I feel anxiety and the blues nipping at my heels. What did I expect anyways? I listened to too many podcasts this morning. I should have just listened to the silence while making bread instead. I could have listened to the dough rising. Instead I listened to Oprah interviewing Tara Westover about her book, Educated. It’s an inspiring story but it’s difficult to listen to the stories of her dysfunctional family. It’s a book I will still read.
After that, it was the episode about the UN biodiversity report of how many species of living plants and animals are disappearing around the world. It’s damn depressing and scary stuff on top of climate change.
“Extinction looms over one million species of plants and animals worldwide, scientists said.”
It’s news I rather not know. But how can we not, even though some proclaim that there’s no such thing as climate change and dispute the facts presented by scientists?

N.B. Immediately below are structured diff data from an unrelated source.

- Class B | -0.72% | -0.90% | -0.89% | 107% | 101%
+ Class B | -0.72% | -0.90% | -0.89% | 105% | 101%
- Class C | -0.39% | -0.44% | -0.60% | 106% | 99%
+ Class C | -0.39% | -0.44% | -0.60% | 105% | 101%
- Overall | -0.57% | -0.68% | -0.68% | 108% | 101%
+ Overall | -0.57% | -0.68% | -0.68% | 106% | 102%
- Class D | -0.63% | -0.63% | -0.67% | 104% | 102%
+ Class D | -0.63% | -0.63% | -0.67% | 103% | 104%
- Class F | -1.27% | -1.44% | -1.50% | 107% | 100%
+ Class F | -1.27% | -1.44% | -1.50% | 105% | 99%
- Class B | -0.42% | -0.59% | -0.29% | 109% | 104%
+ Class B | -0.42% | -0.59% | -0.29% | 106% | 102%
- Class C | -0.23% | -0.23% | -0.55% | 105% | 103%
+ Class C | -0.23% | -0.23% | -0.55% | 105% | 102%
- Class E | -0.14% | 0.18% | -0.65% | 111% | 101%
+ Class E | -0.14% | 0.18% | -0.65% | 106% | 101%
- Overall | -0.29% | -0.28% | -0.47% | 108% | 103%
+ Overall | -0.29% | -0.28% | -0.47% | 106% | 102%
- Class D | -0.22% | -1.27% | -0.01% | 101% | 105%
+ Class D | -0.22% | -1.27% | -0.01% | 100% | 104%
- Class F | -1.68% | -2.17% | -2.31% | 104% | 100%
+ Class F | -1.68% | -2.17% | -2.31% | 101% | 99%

These days we are living with unease just barely beneath the skin. I feel it humming through my body and psyche. I could not listen to the next podcast that came up –As permafrost thaws in Canada’s Arctic. I had to shut it off. I am a chicken shit. Now I’m sitting here, trying to tap out my residues of fear and the blues. I no longer try to run away from them. Running makes them come after me. But perhaps I can do a walk away. It’s that time of day for Sheba’s walk. A little sunshine and fresh air are good for the soul but not so for the bogeymen.
The rain is done, but the clouds and wind are still making their presence felt. I’m edgy with unease. Sheba is bugging the hell out of me with her demand to play. She’s a barker and quite vocal about her needs. Grrrr! Good thing someone has taken her outside.
I dispelled some of my distress this morning on my perennial beds. I dug, weeded, thinned and mulched. I still have a long way to go. But now, they at least have a definite shape and not just a jungle of greens.
The rains had made the ground soft and easier to work with. I guess God is looking after me in his infinitely wise ways. He smiled just now, beaming sunshine as I’m tapping away here.
The wind is still here. I like to think that it is God, breathing, sighing and whispering as he looks over his creation. I hope he is pleased with what I have accomplished. My raised beds are doing remarkably well for their first year. The kohlrabi and peas have grown with the rain. The onions, radishes, lettuce and kale are thriving. Then there are my tomatoes and peppers.
The main garden is coming along, too. Now we need some steady sun and serious heat for everything to come to their full potential.